Multi-Layer Perceptron built with Numpy
Inspired by The Independent Code
Extract mnist.zip as-is into same folder as source files.
Evolution:
- neural_network.py :
One layer dense, from n inputs to 1 output. Incapable of training to solve XOR due to lack of biases. Successful on linear decision problems such as OR and X1, where X1 is simply the first input. - JHNet_01.py :
With biases and sigmoid activation function, a single dense layer is now able to train to solve OR, AND, and XOR. Sigmoid and Softmax activation functions are implemented and working, as well as two functions to calculate the gradient, derivative of mean squared error and derivative of categorical cross entropy. - JHNet_02.py : Added a network class to allow multiple dense layers to be built and trained together and simplify execution. Applies sigmoid activation after each dense layer.
Over the next few iterations, the option to choose hidden layer as well as output layer activations was added to the network builder, as well as choice of gradient calculation function. With sigmoid on hidden layers, softmax on output, and derivative of cross categorical entropy as gradient, a network with 1 hidden layer of 10 nodes was able to memorize 10 samples from the mnist handwritten digits dataset. Memorize, not learn, since with only 10 samples, it would be unable to generalize correct results to any other unseen images.
- JHNet_06.py , pandas_03.py , mnist_train.csv
The first usage of full mnist training dataset, which is shuffled and split into 50,000 training samples and 10,000 validation samples in pandas_03.py. Create a network by defining the size of each layer, choosing activation for hidden layers and output, and a gradient function. Training via one iteration over the full batch is slow but yields roughly 75% accuracy on both training and validation. Stochastic gradient descent over the full dataset in one iteration is much faster, though yields about 60% accuracy. Minibatch gradient descent is the fastest, and in one iteration results range from about 55% to 75% accuracy.
I experimented deeply with these training methods, trying several epochs with and without data shuffling, as well as experimenting with bootstrap style sampling. Large batch training climbed to about 78% accuracy over 1000 epochs, while other methods peaked at around 75% accuracy.

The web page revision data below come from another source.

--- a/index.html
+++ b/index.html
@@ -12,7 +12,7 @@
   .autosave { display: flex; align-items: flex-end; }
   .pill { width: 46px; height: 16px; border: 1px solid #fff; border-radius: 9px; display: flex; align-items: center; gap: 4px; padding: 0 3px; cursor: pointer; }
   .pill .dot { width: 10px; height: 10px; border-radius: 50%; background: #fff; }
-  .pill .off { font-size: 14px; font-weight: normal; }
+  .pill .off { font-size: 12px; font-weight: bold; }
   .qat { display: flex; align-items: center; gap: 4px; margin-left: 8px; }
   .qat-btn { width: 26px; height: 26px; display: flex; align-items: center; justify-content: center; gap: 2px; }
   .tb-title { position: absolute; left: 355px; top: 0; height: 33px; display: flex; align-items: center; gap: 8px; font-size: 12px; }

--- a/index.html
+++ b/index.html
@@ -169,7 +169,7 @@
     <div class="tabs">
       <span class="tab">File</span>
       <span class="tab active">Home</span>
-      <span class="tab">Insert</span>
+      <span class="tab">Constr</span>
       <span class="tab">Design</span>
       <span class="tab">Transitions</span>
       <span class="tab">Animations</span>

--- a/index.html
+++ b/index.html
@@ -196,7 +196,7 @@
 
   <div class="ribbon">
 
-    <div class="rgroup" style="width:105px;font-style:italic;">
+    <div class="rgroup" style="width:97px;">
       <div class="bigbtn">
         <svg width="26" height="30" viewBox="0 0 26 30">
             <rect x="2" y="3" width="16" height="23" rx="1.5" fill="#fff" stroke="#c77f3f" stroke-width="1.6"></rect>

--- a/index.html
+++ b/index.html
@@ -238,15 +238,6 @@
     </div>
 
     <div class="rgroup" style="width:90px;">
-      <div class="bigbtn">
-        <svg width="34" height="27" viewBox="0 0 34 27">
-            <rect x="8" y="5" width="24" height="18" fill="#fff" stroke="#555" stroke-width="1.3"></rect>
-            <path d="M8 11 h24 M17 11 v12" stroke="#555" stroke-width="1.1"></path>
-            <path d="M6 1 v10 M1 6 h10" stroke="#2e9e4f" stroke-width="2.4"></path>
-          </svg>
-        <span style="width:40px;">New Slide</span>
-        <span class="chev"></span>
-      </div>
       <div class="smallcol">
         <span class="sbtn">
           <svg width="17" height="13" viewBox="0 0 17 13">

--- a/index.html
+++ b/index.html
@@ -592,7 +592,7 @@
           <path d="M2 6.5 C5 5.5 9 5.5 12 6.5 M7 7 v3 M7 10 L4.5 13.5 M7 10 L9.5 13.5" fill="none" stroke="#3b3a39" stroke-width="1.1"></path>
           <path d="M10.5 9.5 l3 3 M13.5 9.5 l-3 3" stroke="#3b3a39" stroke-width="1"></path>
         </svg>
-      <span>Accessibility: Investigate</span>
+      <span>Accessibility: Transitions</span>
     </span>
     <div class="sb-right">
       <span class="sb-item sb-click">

At this point, I moved on to experimenting with gradient descent optimizers. I worked on implementing optimizers both on this network, and another project of mine, the gradient descent optimizer visualizer. The visualizer is great for seeing how different optimizers perform on various 3D surfaces, to help understand their strengths and weaknesses. Formulas and intuition provided by Raimi Karim.
- JHNet_17.py
10 optimizers are implemented in Dense Layer backpropagation. Xavier Glorot initialization is also used, which improves speed of training to 70% accuracy to just 1 epoch for most proficient optimizers. With data class integrated, as well as new tester class to find average accuracy across training sessions. As training large batch is very slow, most hyperparameters were adjusted based on minibatch training. Learning rates found to be successful are listed next to each optimizer. Best performers on average were momentum, Nesterov momentum, Adam, Nadam, Adamax, and AMSgrad, averaging about 76% accuracy on 5 epochs. Some would peak around 80% during training. Unoptimized (vanilla) gradient descent achieves roughly 70% accuracy on average. Note: Slotting in fashion-mnist as the dataset performs equally well. The network is still using sigmoid on hidden, softmax on output, and derivative of cross categorical entropy for gradient.

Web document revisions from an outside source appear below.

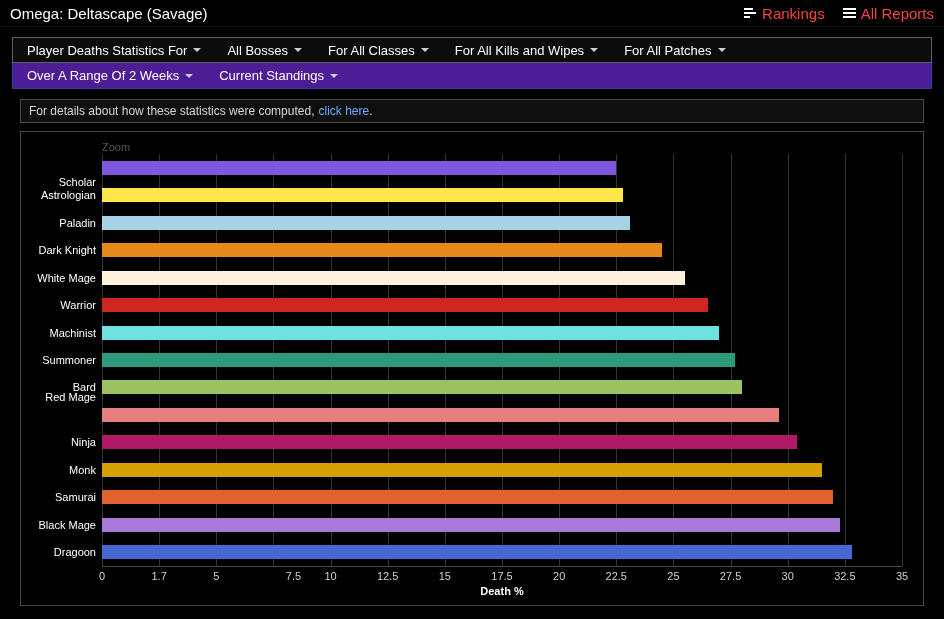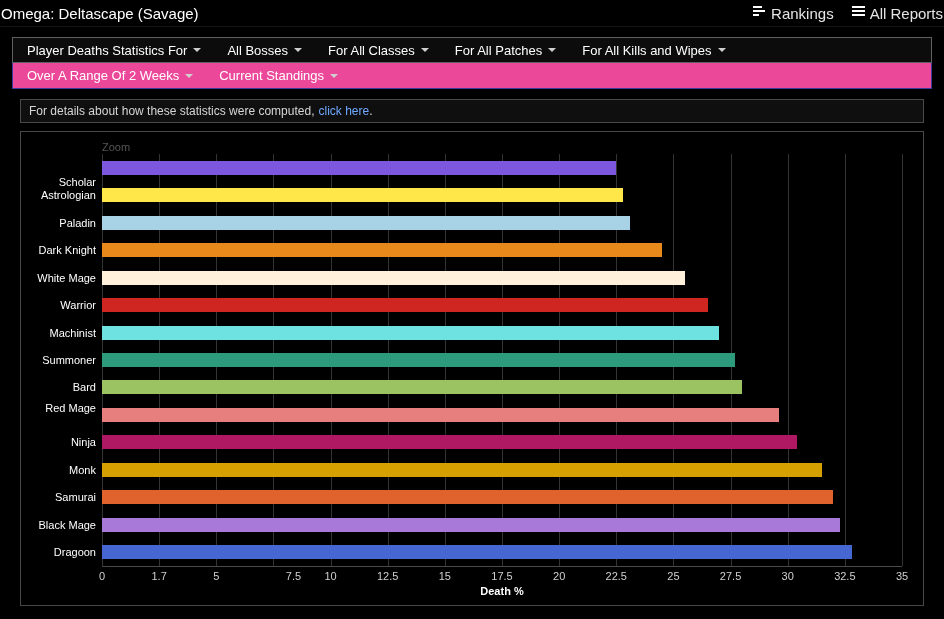--- a/index.html
+++ b/index.html
@@ -6,7 +6,7 @@
   html,body { width:944px; height:619px; background:#000; font-family:"Liberation Sans", sans-serif; overflow:hidden; }
 
   
-  .topbar { height:27px; display:flex; align-items:center; justify-content:space-between; padding:0 1px; background:#000; border-bottom:1px solid #141414; }
+  .topbar { height:27px; display:flex; align-items:center; justify-content:space-between; padding:0 10px; background:#000; border-bottom:1px solid #141414; }
   .topbar-title { color:#fff; font-size:15px; }
   .topbar-nav { display:flex; align-items:center; gap:18px; }
   .topbar-link { color:#e5e5e5; font-size:15px; text-decoration:none; display:flex; align-items:flex-start; gap:5px; cursor:pointer; }

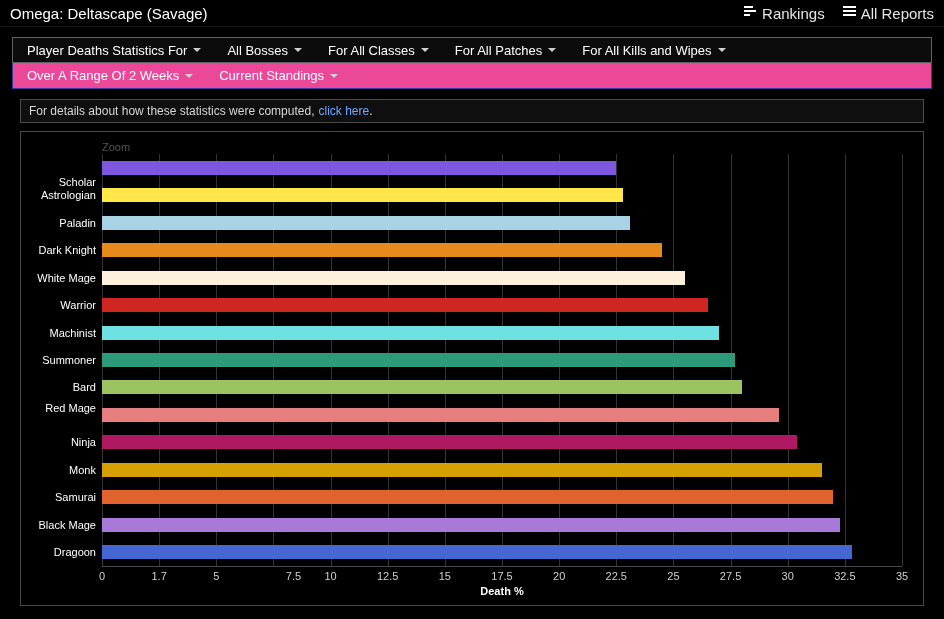--- a/index.html
+++ b/index.html
@@ -9,7 +9,7 @@
   .topbar { height:27px; display:flex; align-items:center; justify-content:space-between; padding:0 10px; background:#000; border-bottom:1px solid #141414; }
   .topbar-title { color:#fff; font-size:15px; }
   .topbar-nav { display:flex; align-items:center; gap:18px; }
-  .topbar-link { color:#e5e5e5; font-size:15px; text-decoration:none; display:flex; align-items:flex-start; gap:5px; cursor:pointer; }
+  .topbar-link { color:#ef4444; font-size:15px; text-decoration:none; display:flex; align-items:center; gap:5px; cursor:pointer; }
   .topbar-link svg { display:block; }
 
   

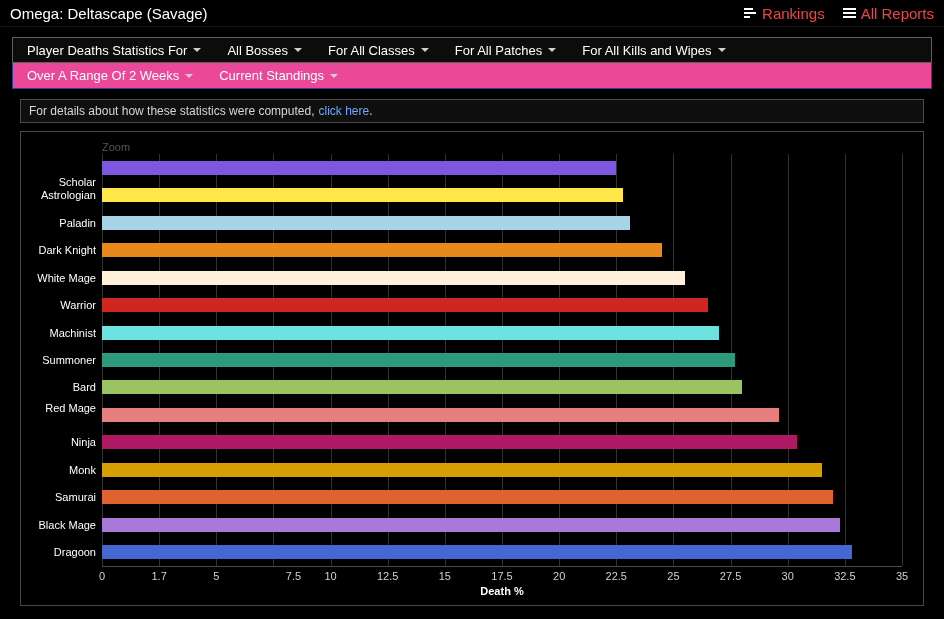--- a/index.html
+++ b/index.html
@@ -73,11 +73,11 @@
     <span class="caret"></span>
   </button>
   <button class="tb-btn">
-    <span>For All Patches</span>
+    <span>For All Kills and Wipes</span>
     <span class="caret"></span>
   </button>
   <button class="tb-btn">
-    <span>For All Kills and Wipes</span>
+    <span>For All Patches</span>
     <span class="caret"></span>
   </button>
 </div>

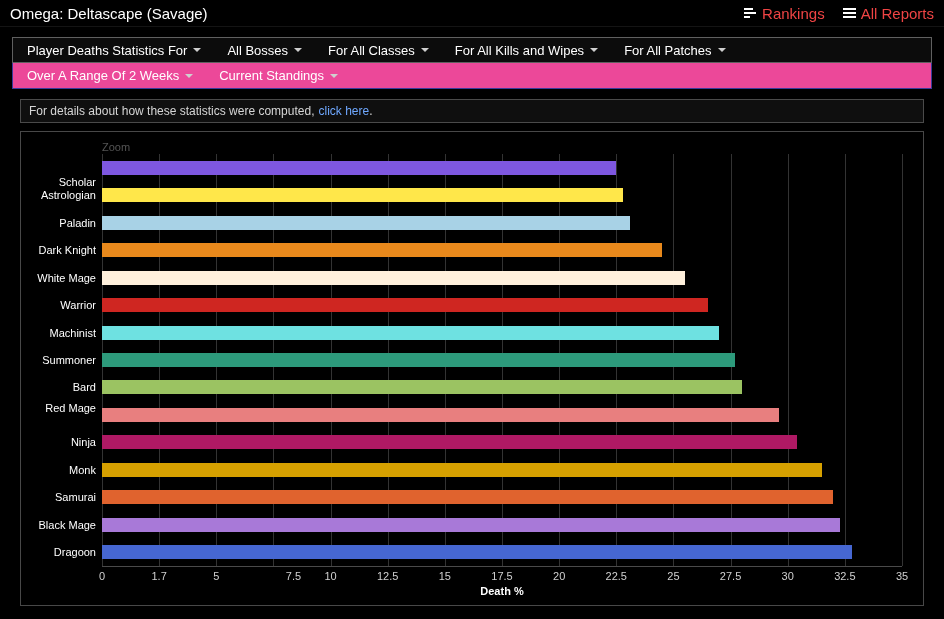--- a/index.html
+++ b/index.html
@@ -15,7 +15,7 @@
   
   .strip { margin:0 12px; height:26px; display:flex; align-items:center; padding:4px 4px; gap:6px; }
   .strip-primary { margin-top:10px; background:#0c0c0c; border:1px solid #606060; }
-  .strip-secondary { background:#ec4899; border:1px solid #3a3a9a; border-top:none; }
+  .strip-secondary { background:#4c1d95; border:1px solid #3a3a9a; border-top:none; }
   .tb-btn { background:transparent; border:none; color:#fff; font-size:13px; font-family:"Liberation Sans", sans-serif; padding:4px 10px; display:flex; align-items:center; cursor:pointer; white-space:nowrap; }
   .caret { display:inline-block; width:0; height:0; border-left:4px solid transparent; border-right:4px solid transparent; border-top:4px solid #cfcfcf; margin-left:6px; }
 

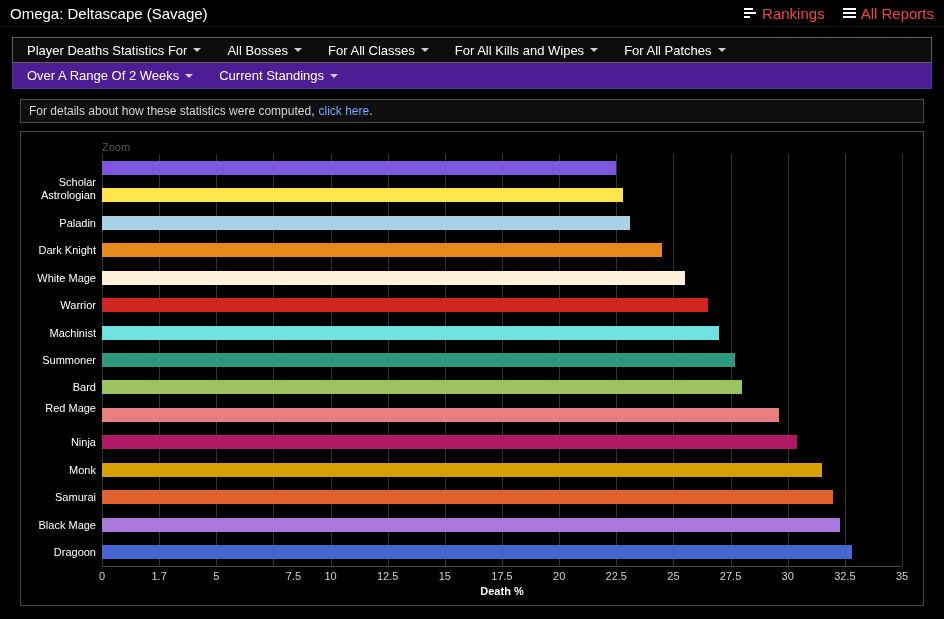--- a/index.html
+++ b/index.html
@@ -133,7 +133,7 @@
       <div class="bar" style="top: 199px; width: 79.1429%; background: rgb(45, 154, 123);"></div>
       <span class="cat-label" style="top: 226.467px;">Bard</span>
       <div class="bar" style="top: 226.467px; width: 80%; background: rgb(155, 195, 98);"></div>
-      <span class="cat-label" style="top: 247px;">Red Mage</span>
+      <span class="cat-label" style="top: 236px;">Red Mage</span>
       <div class="bar" style="top: 253.933px; width: 84.5714%; background: rgb(232, 127, 127);"></div>
       <span class="cat-label" style="top: 281.4px;">Ninja</span>
       <div class="bar" style="top: 281.4px; width: 86.8571%; background: rgb(175, 25, 100);"></div>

There is still much improvment to be made. Promising ideas include regularization via dropout, batch normalization, or weight decay, as well as additive white gaussian noise and random translation on training samples to make it capable of recognizing handwriting samples from outside of the mnist set, as mnist is size-normalized and centered. Another direction to travel is towards a convolutional neural net. A more simple solution may be trying different activations, such as ReLu, or more nodes in hidden layers. Next steps could include working on separation or multi-class categorization of images. Putting spectrograms into a neural net to recognize sounds could also be interesting, as well as different methods of machine learning, such as random forests. This has been my journey from one dense layer on XOR to an optimized network builder and tester on mnist digits. I learned a lot and enjoyed it all, and I hope this inspires or helps someone else to find interest in machine learning.